- What to produce -
Search the entries for lines that contain the word "baidu", and report each one found.

- Material shown -
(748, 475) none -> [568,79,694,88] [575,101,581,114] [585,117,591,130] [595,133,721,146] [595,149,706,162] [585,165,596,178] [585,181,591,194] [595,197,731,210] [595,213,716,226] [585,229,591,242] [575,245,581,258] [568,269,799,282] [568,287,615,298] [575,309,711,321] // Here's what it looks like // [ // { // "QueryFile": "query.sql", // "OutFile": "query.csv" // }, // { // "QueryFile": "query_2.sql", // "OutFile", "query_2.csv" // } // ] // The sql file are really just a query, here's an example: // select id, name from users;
* * *
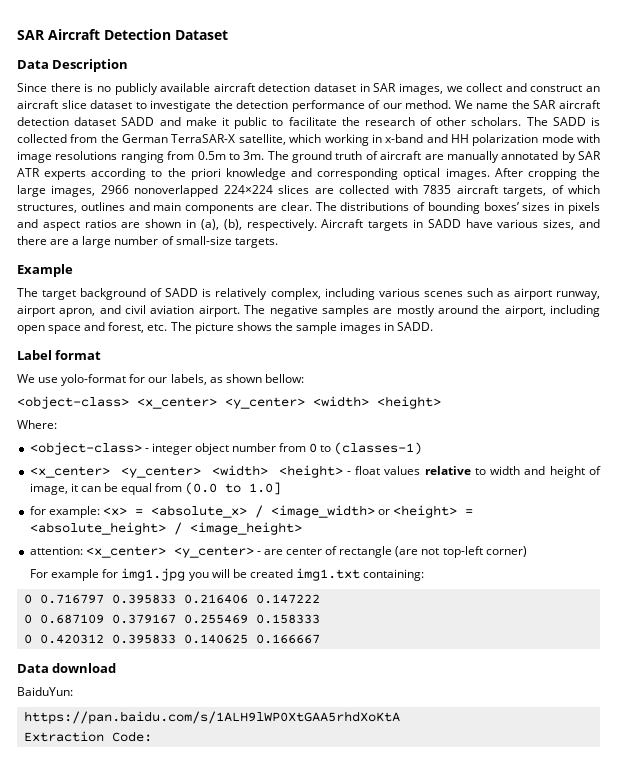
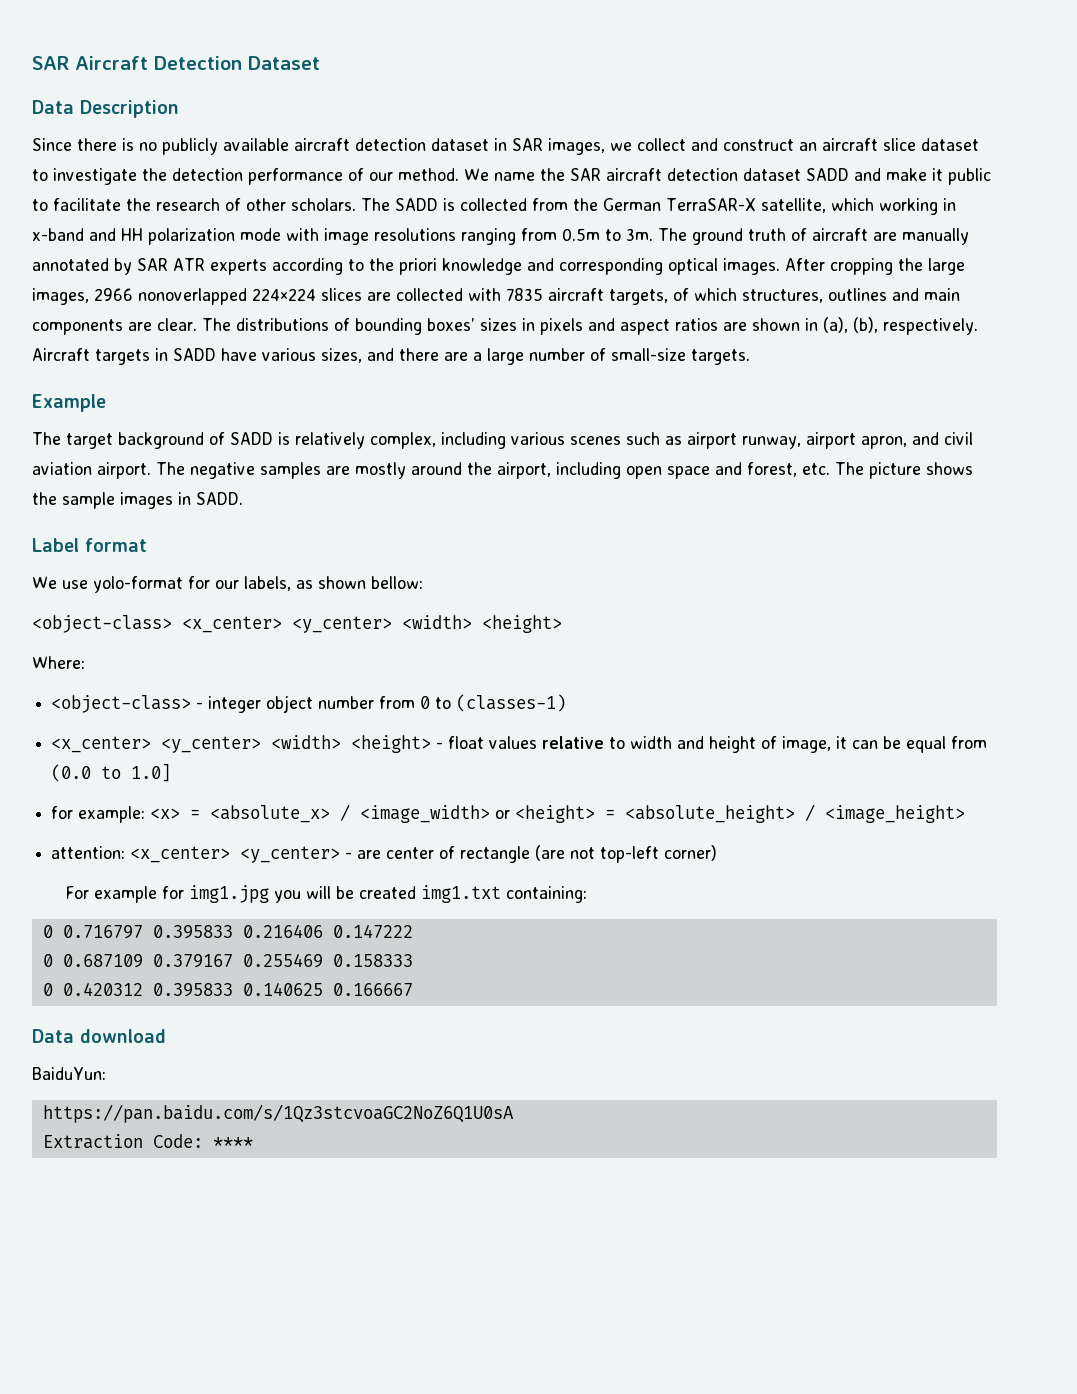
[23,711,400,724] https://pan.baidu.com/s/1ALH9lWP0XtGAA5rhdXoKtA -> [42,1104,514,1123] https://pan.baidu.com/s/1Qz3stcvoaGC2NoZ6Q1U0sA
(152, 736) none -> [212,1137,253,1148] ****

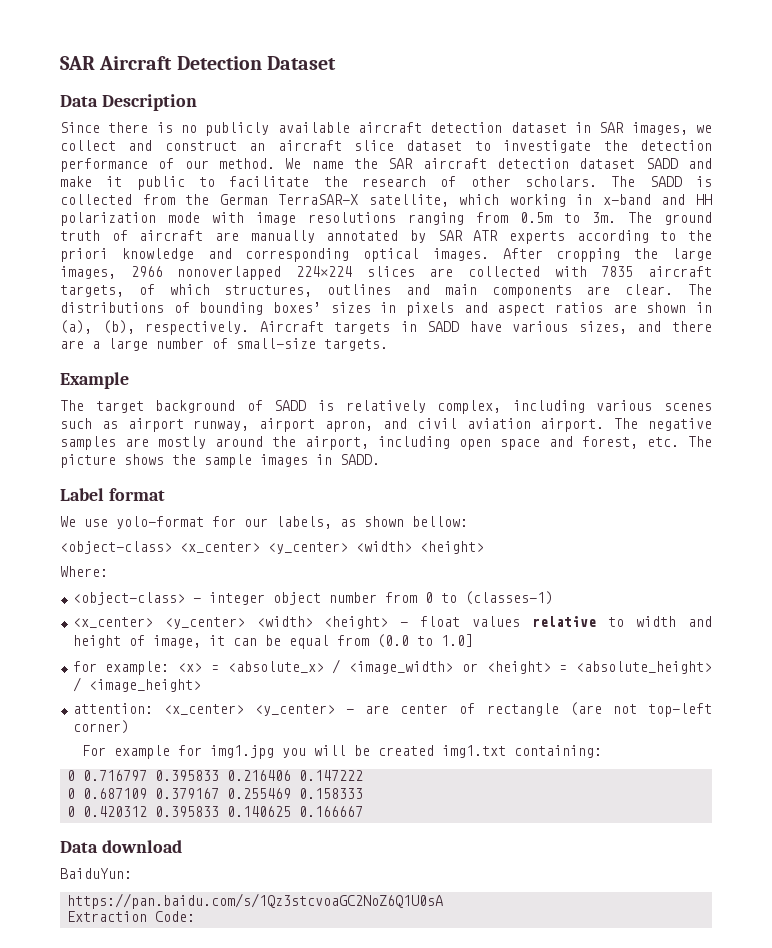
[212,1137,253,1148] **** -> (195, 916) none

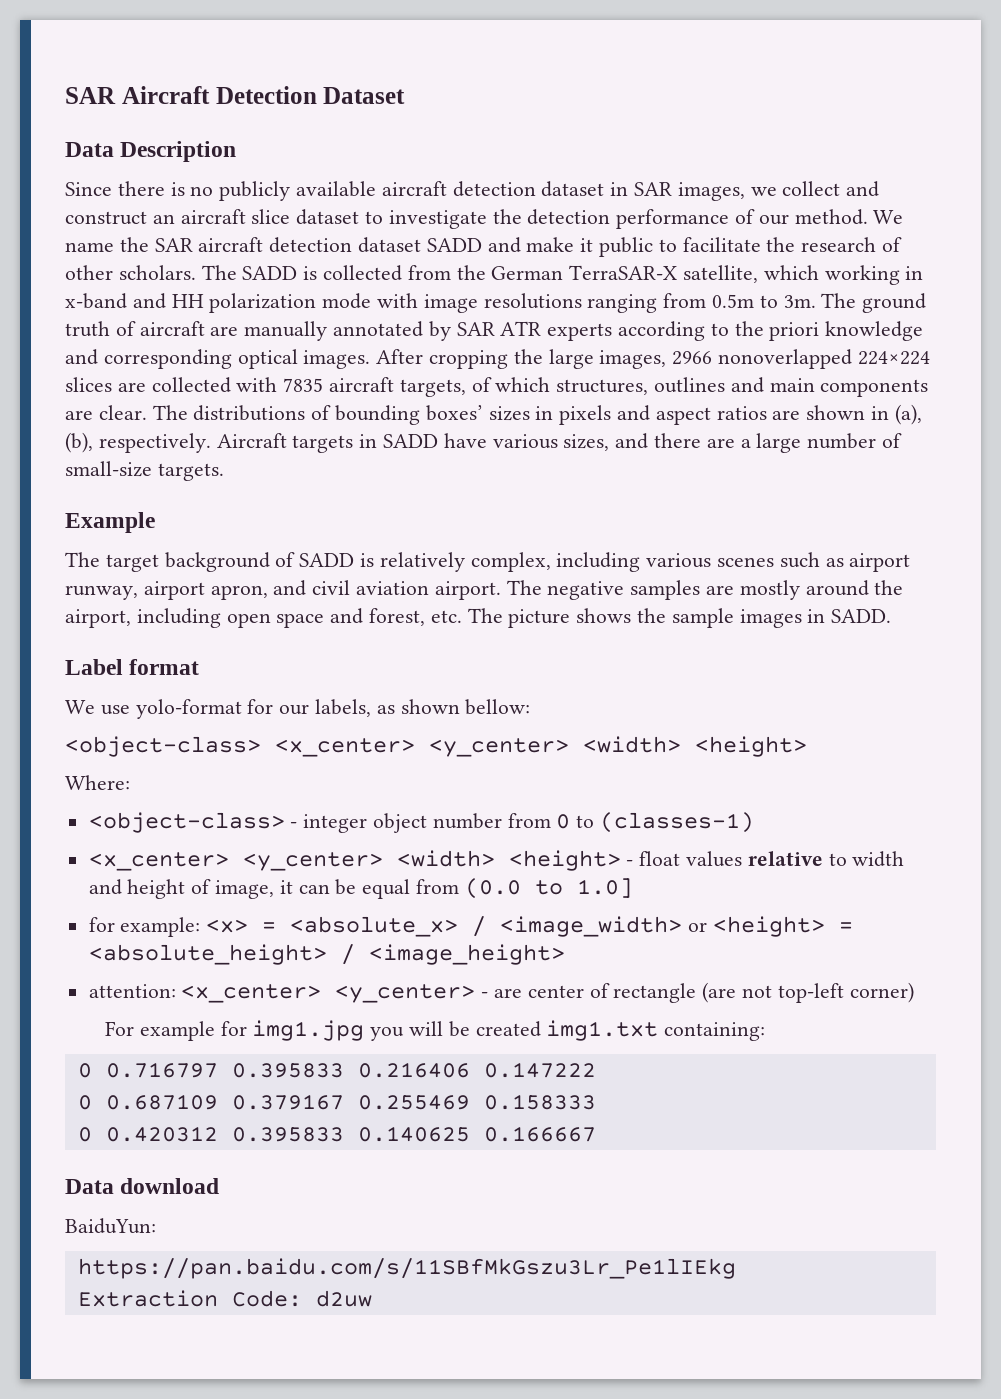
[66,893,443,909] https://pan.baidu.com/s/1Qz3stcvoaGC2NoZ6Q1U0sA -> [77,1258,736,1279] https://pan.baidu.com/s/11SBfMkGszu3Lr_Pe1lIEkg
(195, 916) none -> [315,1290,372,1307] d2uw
==
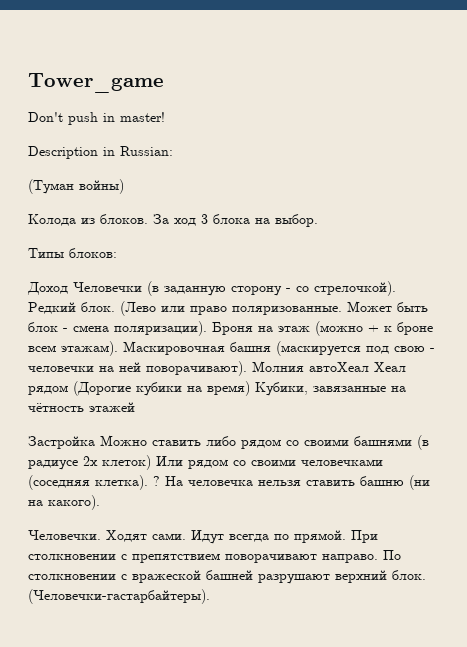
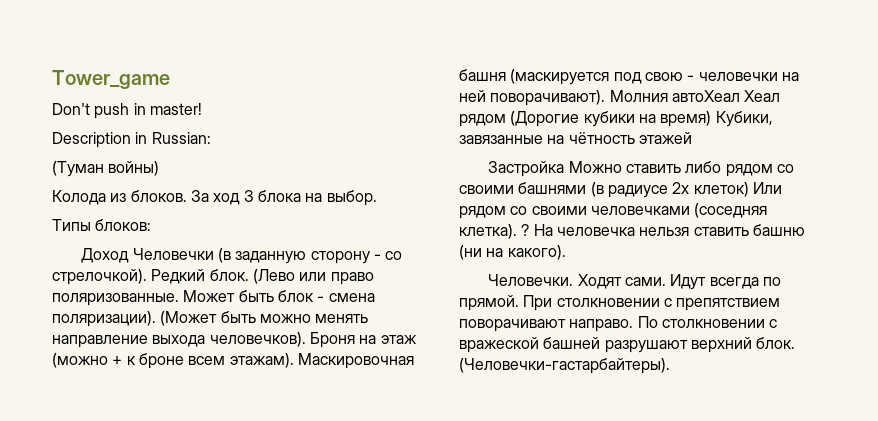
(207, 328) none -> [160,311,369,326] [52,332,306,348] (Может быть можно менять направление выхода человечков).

- The completed task -
[23,711,400,724] https://pan.baidu.com/s/1ALH9lWP0XtGAA5rhdXoKtA -> [42,1104,514,1123] https://pan.baidu.com/s/1Qz3stcvoaGC2NoZ6Q1U0sA
[66,893,443,909] https://pan.baidu.com/s/1Qz3stcvoaGC2NoZ6Q1U0sA -> [77,1258,736,1279] https://pan.baidu.com/s/11SBfMkGszu3Lr_Pe1lIEkg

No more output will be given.